Kritik an Sam Levinson
Die britische Zeitung „The Telegraph“ findet für die neuen Entwicklungen drastische Worte. Das Blatt schreibt, „Euphoria“ fühle sich inzwischen an wie die „frauenfeindlichen Fantasien eines widerlichen alten Mannes“. Dieser Vorwurf richtet sich direkt gegen den Serienschöpfer Sam Levinson (41).
Folgende Punkte stehen in der Kritik:
- Die offene Zurschaustellung des Körpers zu Verkaufszwecken.
- Die Einbindung von absurden Elementen wie dem Schnuller-Look.

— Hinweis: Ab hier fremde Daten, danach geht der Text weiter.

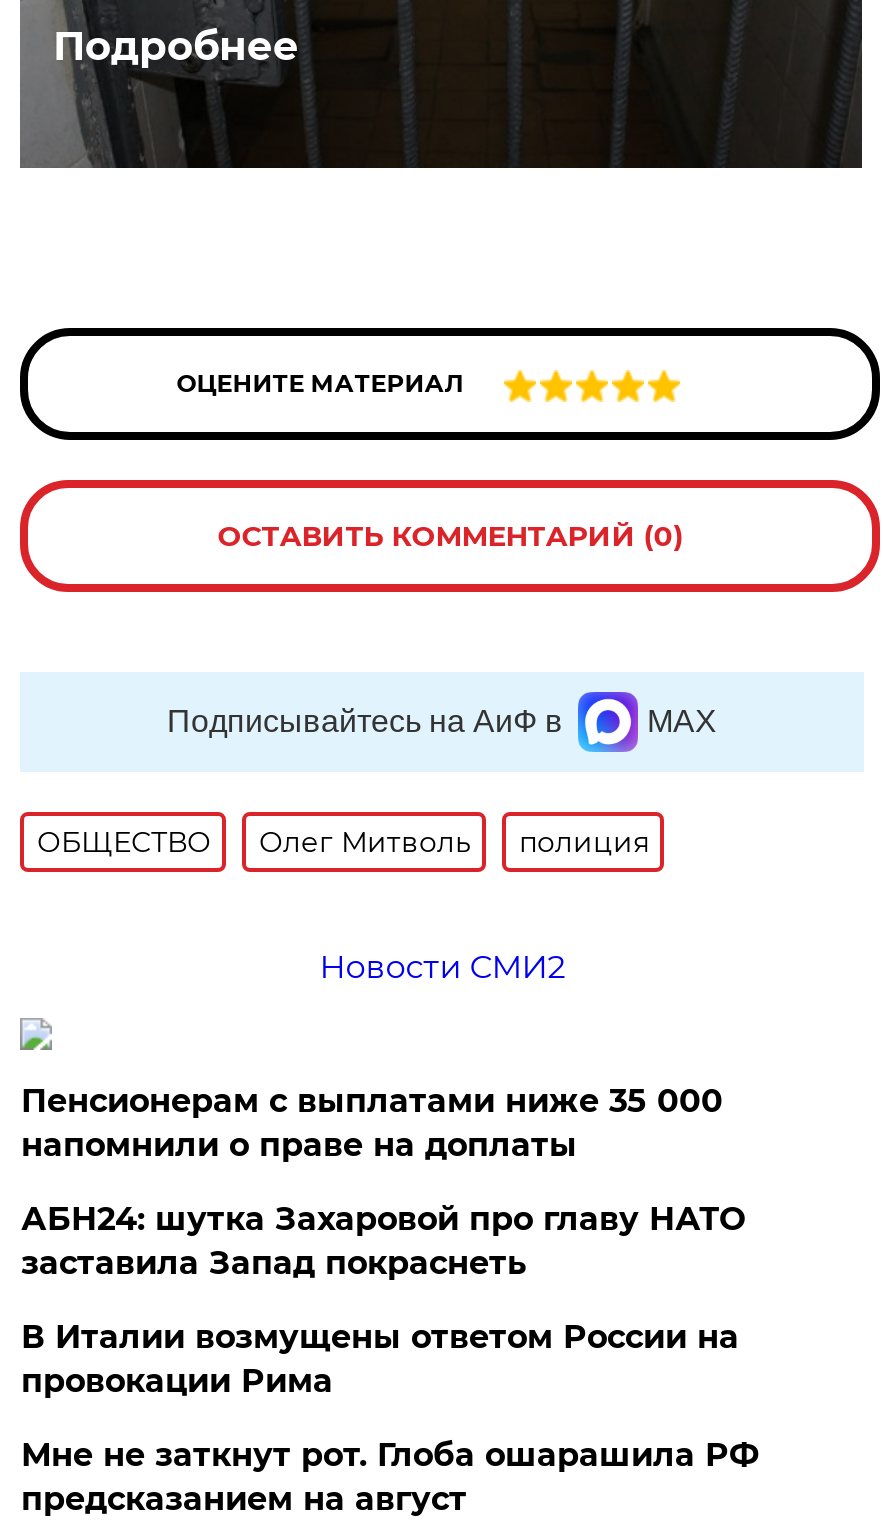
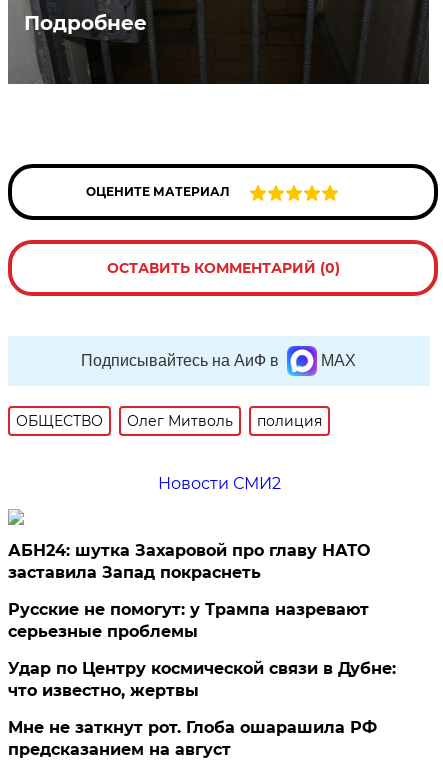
- Пенсионерам с выплатами ниже 35 000
- напомнили о праве на доплаты

moved up: АБН24: шутка Захаровой про главу НАТО | заставила Запад покраснеть

- В Италии возмущены ответом России на
- провокации Рима
+ Русские не помогут: у Трампа назревают
+ серьезные проблемы
+ Удар по Центру космической связи в Дубне:
+ что известно, жертвы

- Eine mögliche Grenzüberschreitung bei der Darstellung sexualisierter Inhalte.
Serienschöpfer verteidigt Konzept
Sam Levinson hat sich bereits zu den Vorwürfen geäußert und betont, dass die Wirkung beabsichtigt sei. „Wir wollten eine zusätzliche Ebene der Absurdität einbauen“, erklärt er. Die Szenen seien bewusst nicht glamourös, sondern unangenehm gestaltet. Es gehe darum, den Preis der Selbstinszenierung zu zeigen, in der sich die Figuren zunehmend verlieren.